The implication is that “there is no single mechanism of disease in rheumatoid arthritis,” Firestein continues. Mapping the pathways, as this team has done, could allow patients to be stratified as well as uncover everyone’s mechanism of disease.
“In some people, it might be B cells, and in some people, it might be monocytes and macrophages, and in others it might be CD4 T cells,” he says. “Once we understand these pathways and communication networks better, not only will it hopefully help us personalize medicine better but also to identify new and interesting therapeutic targets to treat that 40%-plus of individuals that are never fully controlled by current treatment.”
The trick will be how to translate information on the pathways, genes, and cell types implicated in the latest study into a therapeutic, says Firestein. “That oftentimes takes collaboration with the private sector,” which the team is confident will happen based on the new research findings.
The good news, according to Deane, is that a half dozen RA prevention trials have been completed worldwide. “The concept is there ... [but] most of those trials have targeted similar [ACPA-positive] people that we had in our collaborative study ... and used drugs already established in rheumatoid arthritis.”
There were some modest successes in the prevention studies, he adds, but the newly available insights about the immune system in individuals who go on to develop RA “will help inform the next round of clinical trials” that could soon be in the offing. Deane was the lead author on the StopRA prevention study that was recently published in Arthritis & Rheumatology (DOI: 10.1002/art.43366).
This was a phase 2 randomized trial of hydroxychloroquine that has been used without supporting evidence to prevent RA, in at-risk individuals based on elevated levels of anti-CCP antibodies. The trial found that hydroxychloroquine did not prevent RA, which supports avoiding use of hydroxychloroquine in similar populations for RA prevention in the future.
Importantly, the new discoveries in the Science and Translational Medicine paper will aid upcoming studies by improving prediction and providing novel targets for preventive interventions. Data sharing by the Allen Institute should also foster others “to ask questions that we maybe haven’t thought of to drive forward discovery in this area,” says Deane.
“As a reminder, this was not the end of the story ... [but] the beginning,” says Firestein. “The team has provided a roadmap for the journey from healthy to at risk to clinical rheumatoid arthritis, and like many maps there are lots of different routes you can take to that destination. We’re now at the point where we can see the roads, we can identify the intersections and know, hopefully, where they’re taking people.
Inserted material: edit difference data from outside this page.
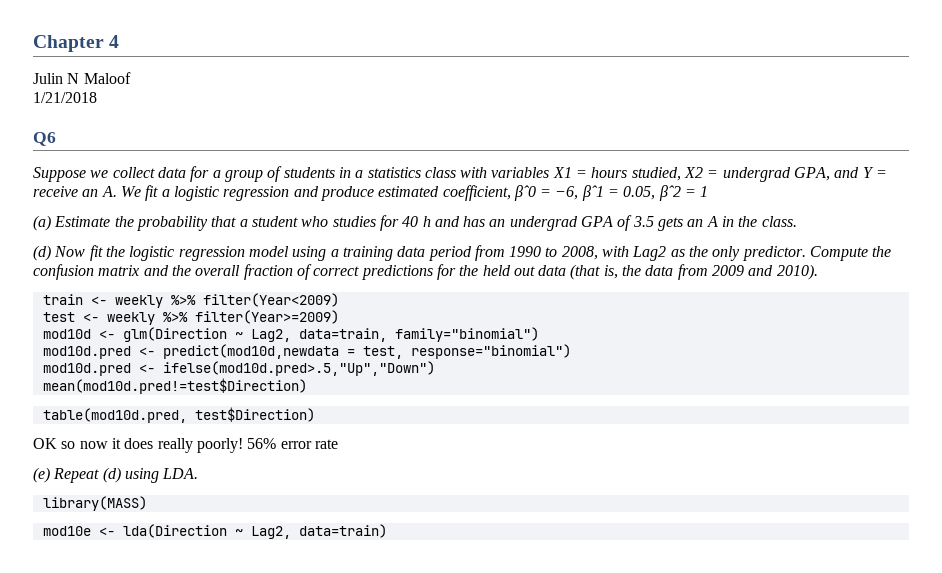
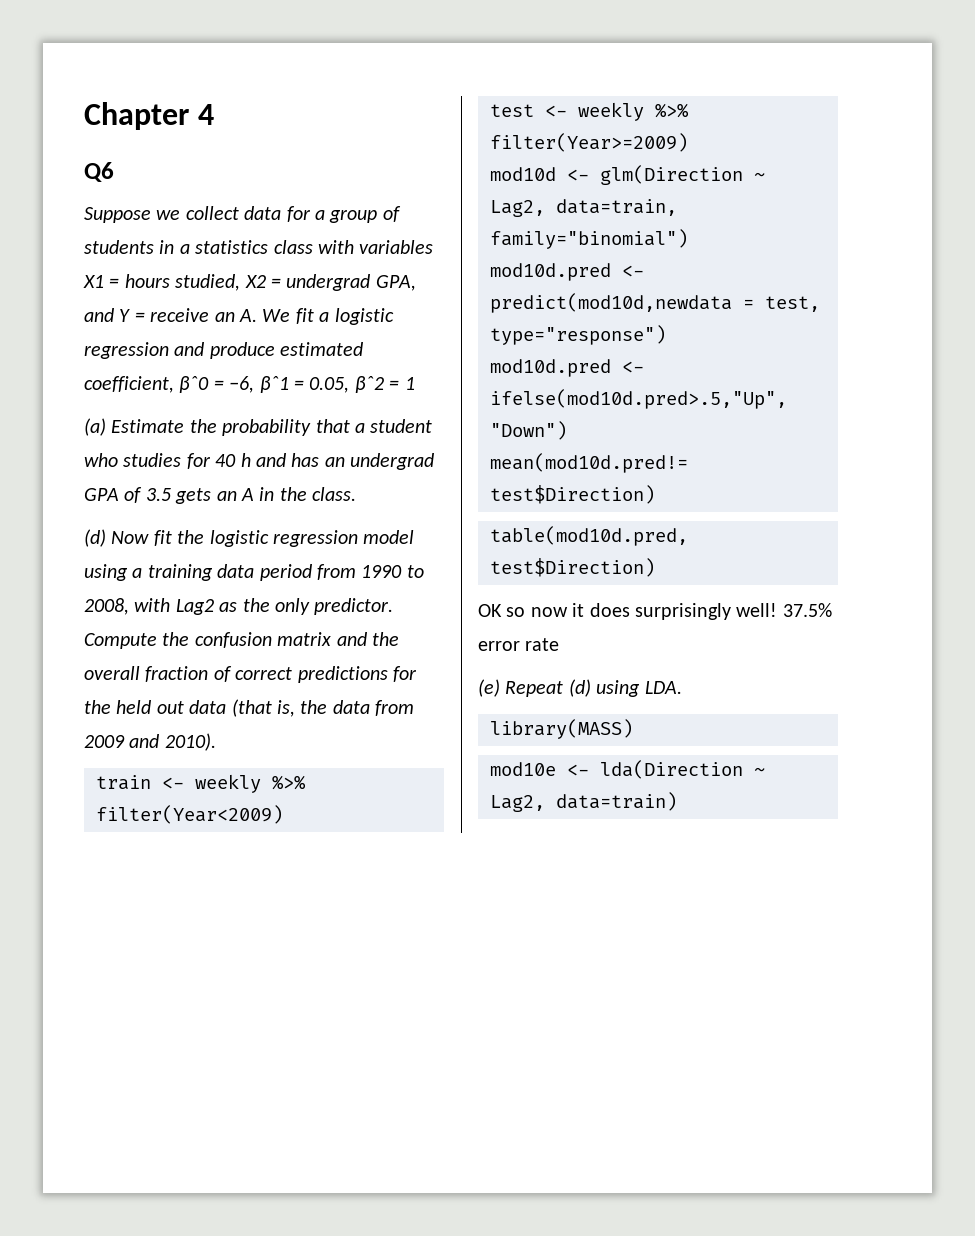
- Julin N Maloof
- 1/21/2018
- mod10d.pred <- predict(mod10d,newdata = test, response="binomial")
+ mod10d.pred <- predict(mod10d,newdata = test, type="response")
- OK so now it does really poorly! 56% error rate
+ OK so now it does surprisingly well! 37.5% error rate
“But what we don’t know,” he continues, “are the most efficient routes or how to intercede ... to stop people from progressing.” Much work remains to be done now that steps have been taken in that direction.
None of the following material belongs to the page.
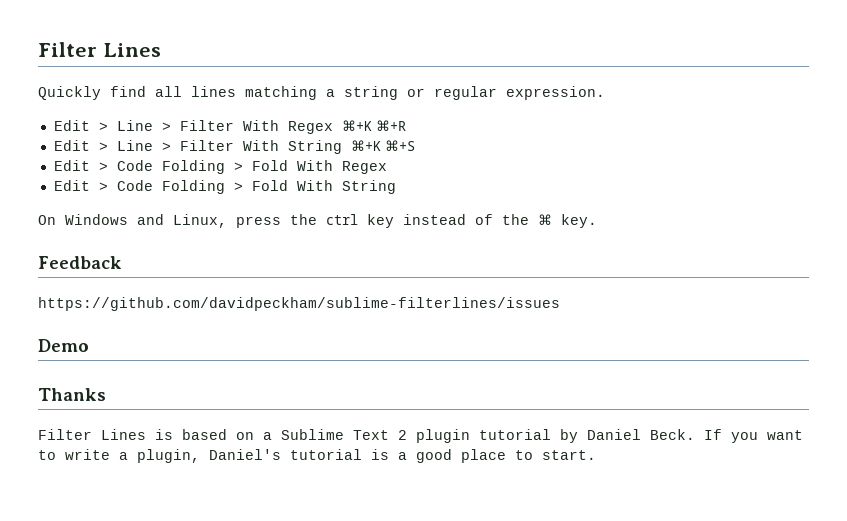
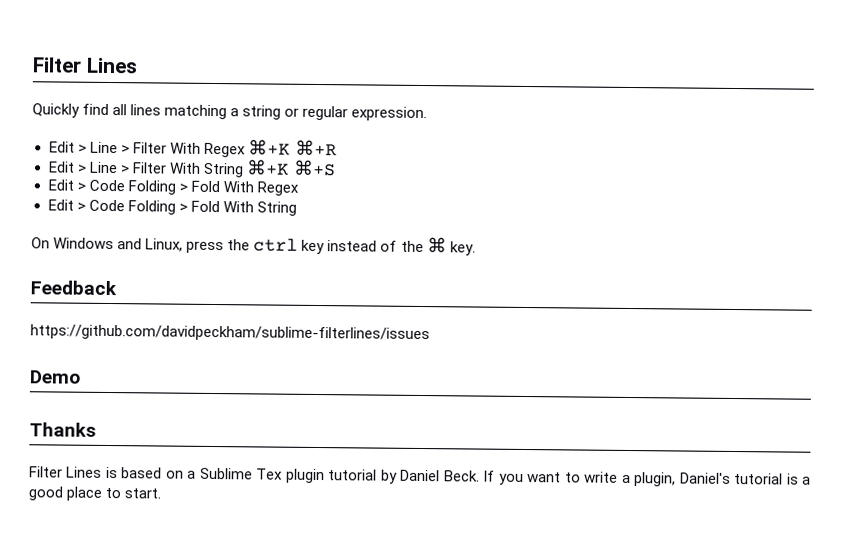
- Filter Lines is based on a Sublime Text 2 plugin tutorial by Daniel Beck.
+ Filter Lines is based on a Sublime Tex plugin tutorial by Daniel Beck.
None of this work happens without people enrolling in studies, points out Firestein, which could be more challenging with prevention trials involving people who are feeling pretty good. “Unless there’s a high index of suspicion, like a family member who has the disease, they may not be thinking about getting ... the ACPA test or participating in prevention trials.”
But individuals could be incentivized to sign up out of altruism, one of the main drivers of research participation. As the latest study suggests, test procedures like blood draws and synovial biopsies won’t be dealbreakers, he continues. “We’ve been very surprised and gratified by the individuals who have agreed to allow us to sample joint tissue.”